As for the patterns:
- Again because adding impurities is a physical process, it's geographical - the silicon where the impurities were added will be less pure than the silicon further away
- RAM cells on a chip are laid out as a grid, so cells near the centre are more likely to be 0 (or 1, depending on the impurity) than the cells further away
- We do not read RAM cells by their grid-coordinates, we read them by their address, which is probably related to their grid-coordinates but not identical
- For example, consecutive RAM cells might be laid out in tiles or a zigzag or a Hilbert curve or something
- Therefore, we should expect to see bytes that are always 0x00 (all the bits of each byte will be clustered together, so we can expect they'll have about the same level of impurity and hence decay to the same value), bytes that are always 0xFF, and bytes that are pretty random
- Probably, all the 0x00 bytes are physically close together on the chip, all the 0xFF bytes are physically close to each other but far from the 0x00 bytes, and the random bytes are all the ones in between
To be clear, it would be in my interest as a speedrunner for these values to be less randomized, but most of all I want it to be hardware accurate
As far as I know, you could pick a state for a few choice bytes in RAM and there's a chance that somewhere out there (possibly in a parallel universe) there's a real, physical SNES that happens to set those bytes to those values at power-on nearly every time, just down to manufacturing tolerances. At this point, "hardware accuracy" is as much a matter for philosophers as electronics engineers.
But if I really wanted to make sure my RAM was completely cleared, and powered off my console for minutes or even hours, what value does the RAM hold at startup?

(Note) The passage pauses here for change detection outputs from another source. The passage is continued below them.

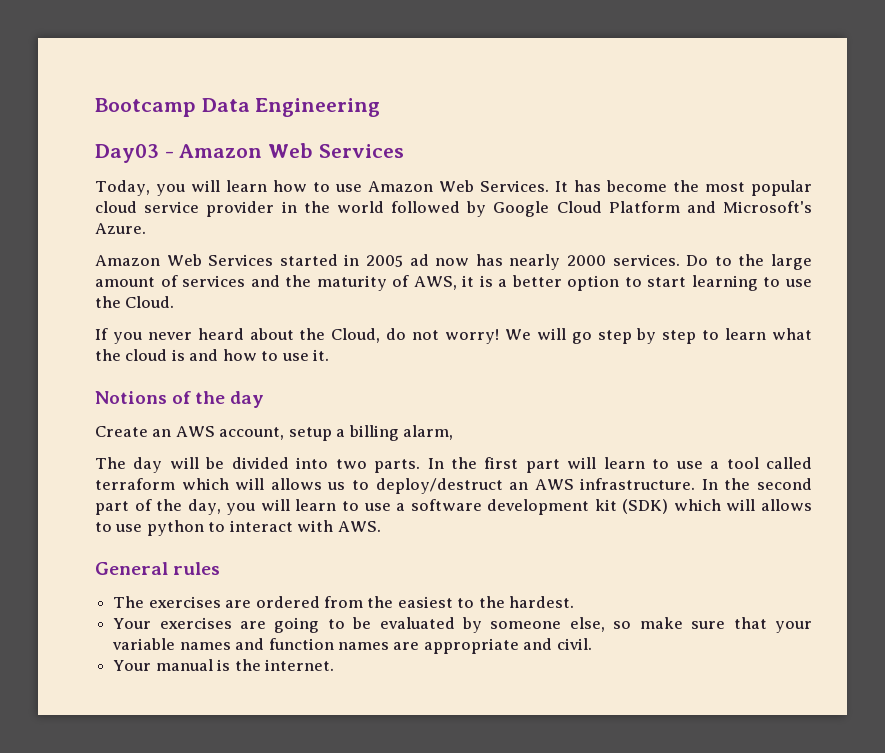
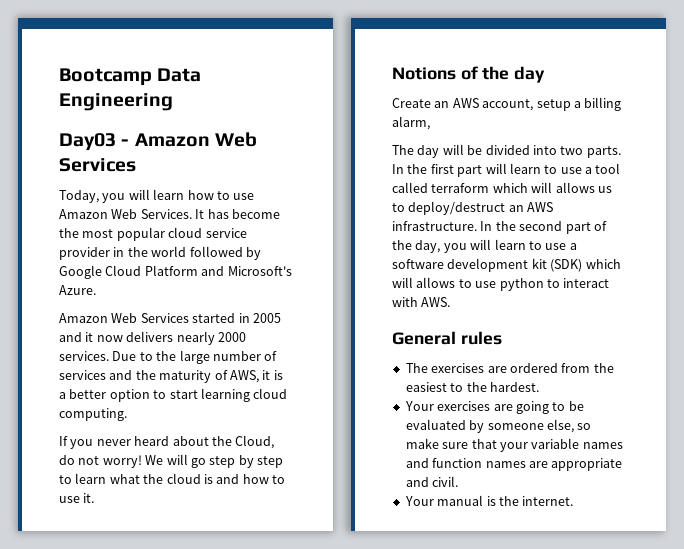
[409,254,503,266] ad now has -> [59,331,174,342] and it now delivers
[686,255,709,266] Do -> [112,351,137,361] Due
[95,277,155,287] amount -> [212,351,261,361] number
[763,277,812,287] [95,296,175,308] to use the Cloud. -> [253,388,288,399] [59,408,127,421] cloud computing.

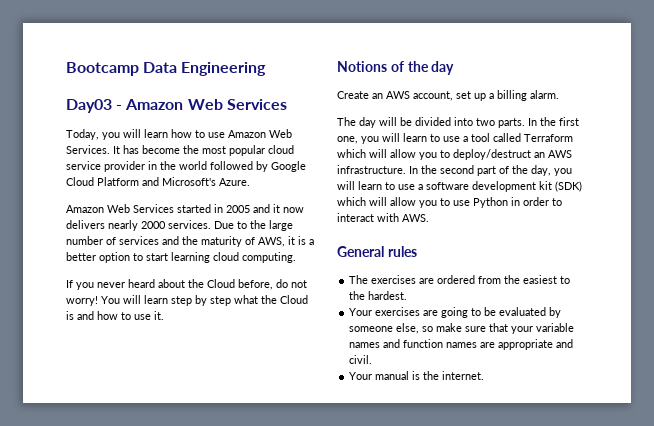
[235,435,275,449] Cloud, -> [207,279,273,290] Cloud before,
[145,454,206,468] We will go -> [101,295,168,304] You will learn
[59,473,107,484] to learn -> (231, 301) none
[166,473,201,484] cloud -> [280,295,308,304] Cloud
[536,99,571,111] setup -> [456,91,486,101] set up
[392,116,430,130] alarm, -> [530,90,559,99] alarm.
[457,165,483,177] part -> [337,136,379,144] one, you
[431,182,612,193] terraform which will allows us -> [524,134,573,142] [337,149,437,160] Terraform which will allow you
[416,277,544,291] allows to use python -> [390,197,549,208] allow you to use Python in order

No idea. If you experiment on your console repeatedly, you'll see patterns emerge, but those are just the patterns for your console, they'll be different for every other console ever made.

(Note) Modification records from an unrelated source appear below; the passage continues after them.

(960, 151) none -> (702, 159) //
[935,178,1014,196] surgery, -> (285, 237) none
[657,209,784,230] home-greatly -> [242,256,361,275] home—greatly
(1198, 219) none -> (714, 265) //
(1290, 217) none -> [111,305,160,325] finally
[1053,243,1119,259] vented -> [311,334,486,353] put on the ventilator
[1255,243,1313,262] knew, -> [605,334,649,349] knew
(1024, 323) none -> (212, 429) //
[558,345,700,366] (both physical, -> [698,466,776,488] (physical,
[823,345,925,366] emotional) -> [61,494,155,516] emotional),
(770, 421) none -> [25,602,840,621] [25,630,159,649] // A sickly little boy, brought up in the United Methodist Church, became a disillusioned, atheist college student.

Do the cells trend towards a voltage of 0 over time, just at different rates?
Nope. As described above, they trend towards a voltage determined by the quantum randomness of a physical process at the atomic level during the manufacturing process. At different rates.

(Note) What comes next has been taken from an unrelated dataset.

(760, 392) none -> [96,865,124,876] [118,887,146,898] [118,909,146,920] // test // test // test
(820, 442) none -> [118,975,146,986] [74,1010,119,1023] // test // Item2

I'm curious if this bias should be adjusted...
Normally, a memory cell holds a 0 or a 1, but at power-on cells may (I believe) be anything inbetween, and when you read out a voltage something has to decide whether it's "really" a 0 or a 1. That mechanism is probably what produces the bias in question. You could probably do a bunch of investigation, gathering a bunch of power-on states and averaging them, trying to build up a statistical distribution for each bit in the memory map... but then you'd only know about one chip in one specific SNES unit.
I'm not sure we want to go there. It's hard enough to hardware-verify behaviour that's common across all SNES units, never mind trying to verify behaviour that's unique to a specific unit.
UNHchabo
So I'm curious about the Low Entropy setting, and how to potentially improve it to model actual hardware behavior -- but I'm a software engineer, and have a limited knowledge of how DRAM works on the circuit level.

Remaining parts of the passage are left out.